Le chercheur n’est pas là pour produire techniquement le prototype imaginé par un designer, ce que le plus souvent imagine ce dernier. De son côté, l’ingénieur est bien celui qui rend disponible les avancées issues de la recherche pour le secteur industriel, et conséquemment au grand public.

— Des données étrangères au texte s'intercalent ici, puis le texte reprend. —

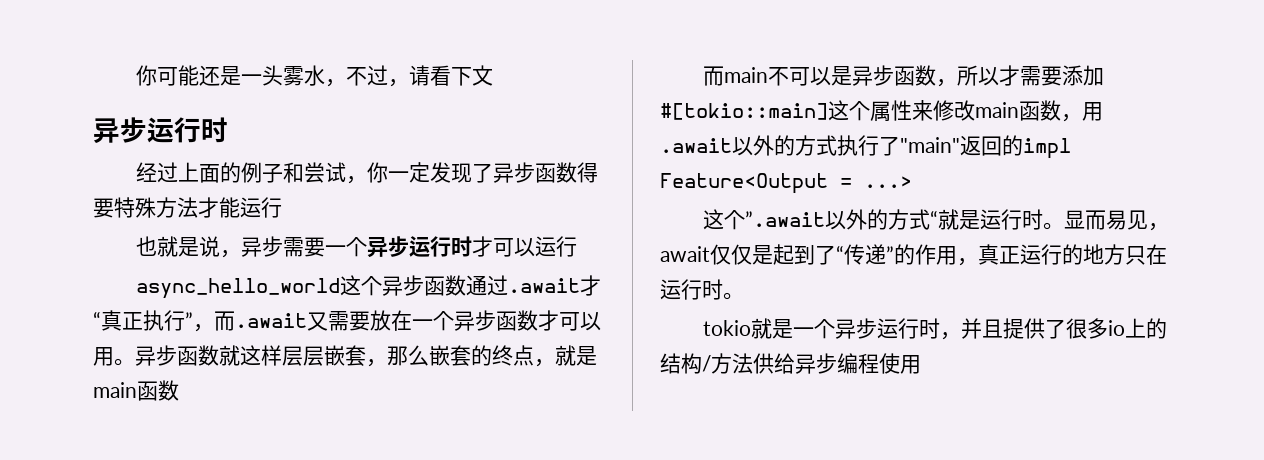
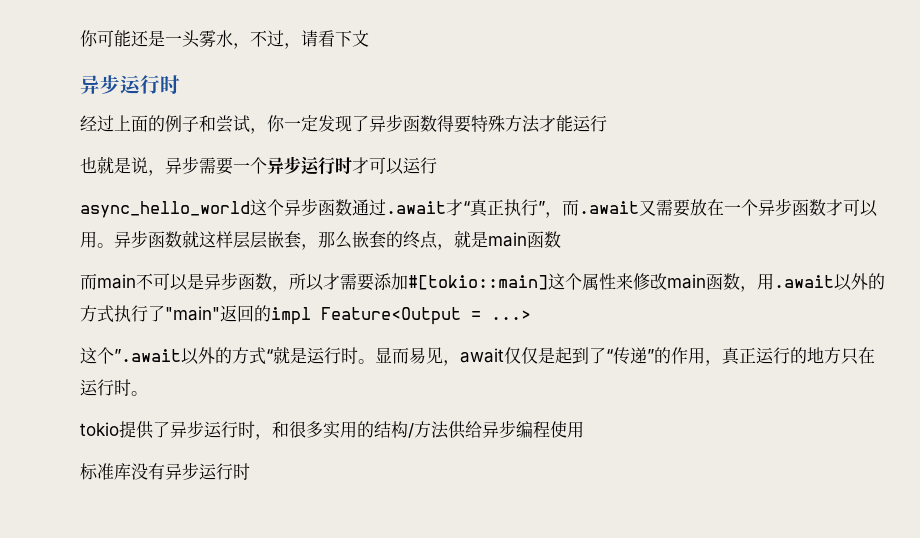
- tokio就是一个异步运行时，并且提供了很多io上的结构/方法供给异步编程使用
+ tokio提供了异步运行时，和很多实用的结构/方法供给异步编程使用
+ 标准库没有异步运行时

En ce sens il est en effet un traducteur, tout comme l’est le designer vis-à-vis du quotidien, sachant révéler des usages qui étaient jusqu’ici marginaux. Néanmoins, designer et “scientifique” peuvent très bien se retrouver autour d’un projet commun, et ceci sans qu’un ingénieur ne soit présent. Dans ce cas, l’intérêt est ailleurs. Il s’agit le plus souvent d’un travail de prospective, de critique, ou de “sonde”. Aussi, chacun sait je pense adapter son langage à l’autre tout en sachant que l’objectif du projet ne doit pas être tiré ni pour l’un ni pour l’autre. C’est typiquement en pensant en amont la teneur du projet collectif que chacun peut réellement s’y retrouver et éviter cette sensation de subordination, lorsque le designer est là pour le chercheur, ou inversement le chercheur est simplement la caution scientifique pour le designer et son projet.
En ce sens, je pense qu’imputer à la figure de l’ingénieur ce problème de dialogue entre designer et “scientifique” est révélateur de la volonté actuelle d’accélérer à tout prix le processus d’innovation. Tim Brown semble désigner un fautif, un intermédiaire qu’il ne juge plus nécessaire et dont l’absence aurait comme effet d’accélérer l’innovation. Je ne cherche pas à mâcher mes mots: je trouve ça est un peu facile.
Rentabilité à court terme oblige, je pense plutôt que dans cette histoire on se focalise de plus en plus sur la lettre “D” dans le sigle R et D, et ceci au détriment du “R”.
Cet article est également paru sur le blog de Clément Gault: designetrecherche.org.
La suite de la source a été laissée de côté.